◆ **What the exercise asks**: Repeat every entry exactly as it stands. Omit the images.

◆ **Records shown**:
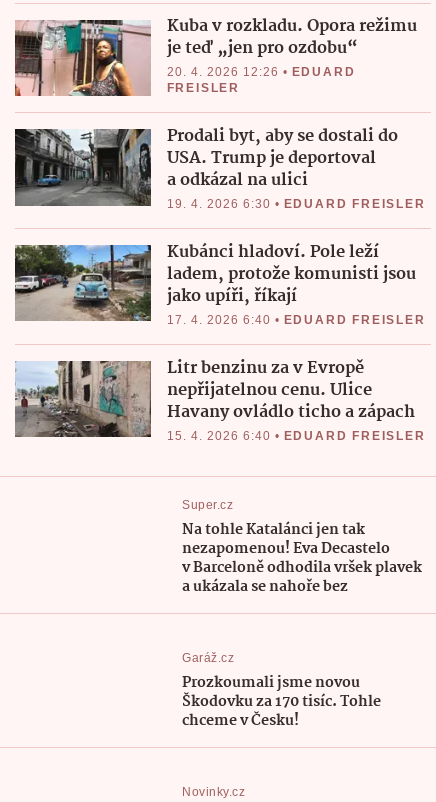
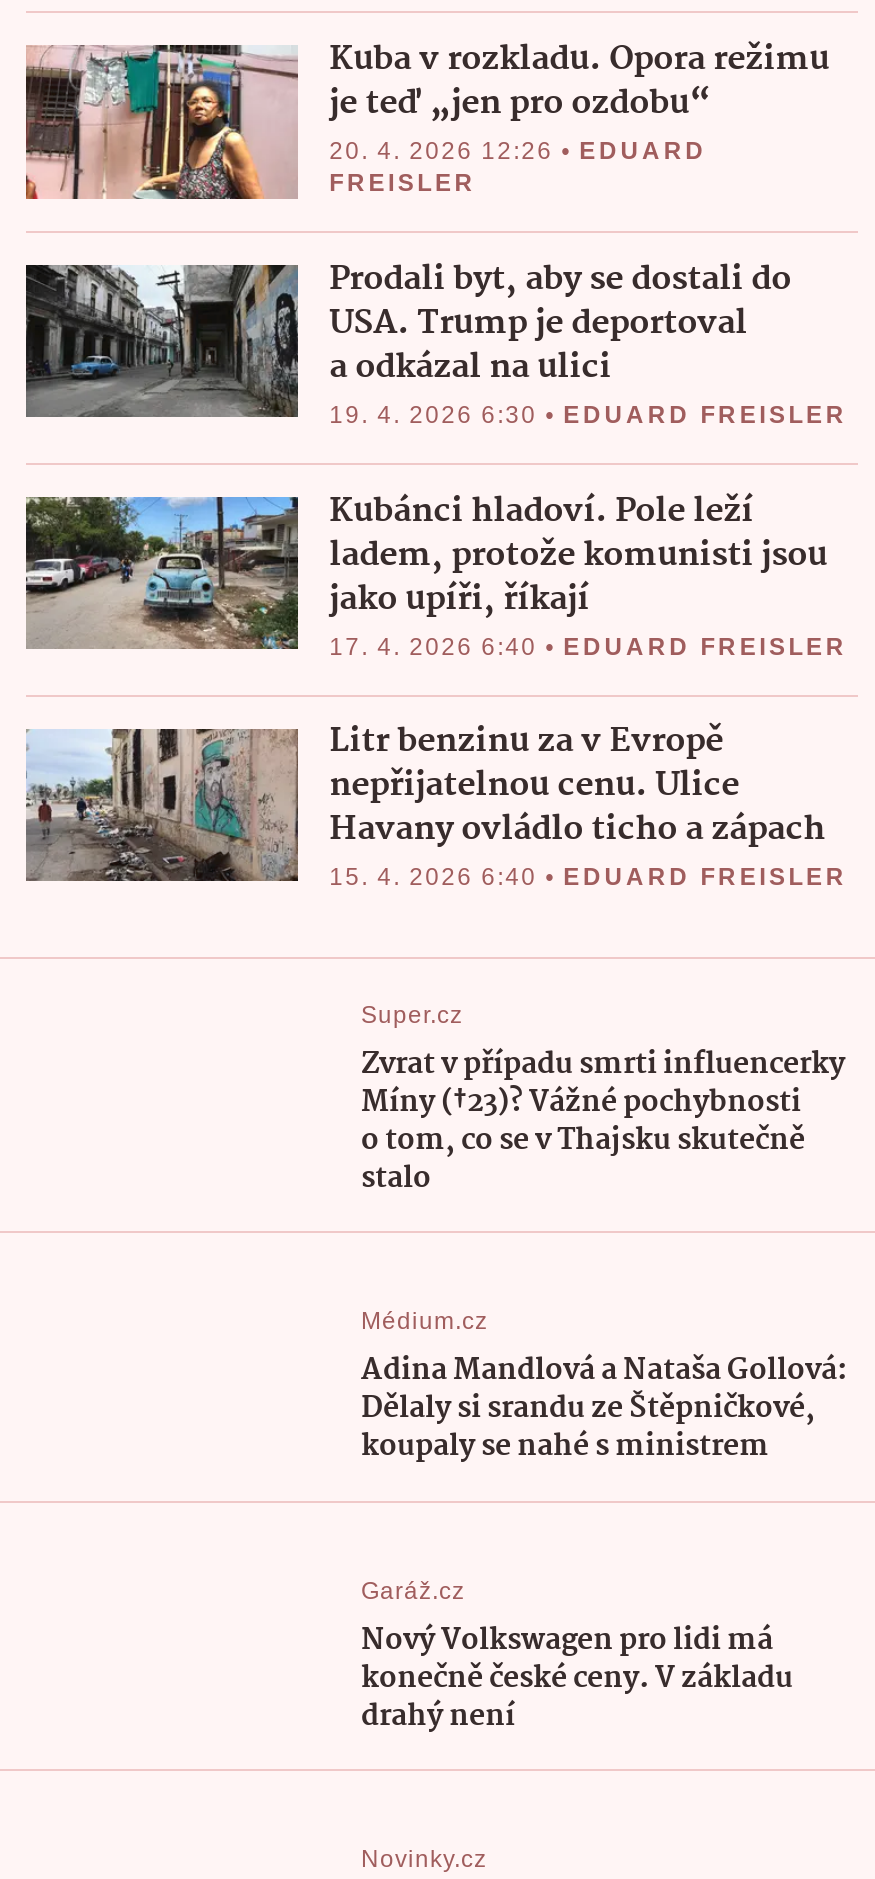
- Na tohle Katalánci jen tak
- nezapomenou! Eva Decastelo
- v Barceloně odhodila vršek plavek
- a ukázala se nahoře bez
+ Zvrat v případu smrti influencerky
+ Míny (†23)? Vážné pochybnosti
+ o tom, co se v Thajsku skutečně
+ stalo
+ Médium.cz
+ Adina Mandlová a Nataša Gollová:
+ Dělaly si srandu ze Štěpničkové,
+ koupaly se nahé s ministrem

- Prozkoumali jsme novou
- Škodovku za 170 tisíc. Tohle
- chceme v Česku!
+ Nový Volkswagen pro lidi má
+ konečně české ceny. V základu
+ drahý není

◆ **Task answer**:
- Na tohle Katalánci jen tak
- nezapomenou! Eva Decastelo
- v Barceloně odhodila vršek plavek
- a ukázala se nahoře bez
+ Zvrat v případu smrti influencerky
+ Míny (†23)? Vážné pochybnosti
+ o tom, co se v Thajsku skutečně
+ stalo
+ Médium.cz
+ Adina Mandlová a Nataša Gollová:
+ Dělaly si srandu ze Štěpničkové,
+ koupaly se nahé s ministrem

- Prozkoumali jsme novou
- Škodovku za 170 tisíc. Tohle
- chceme v Česku!
+ Nový Volkswagen pro lidi má
+ konečně české ceny. V základu
+ drahý není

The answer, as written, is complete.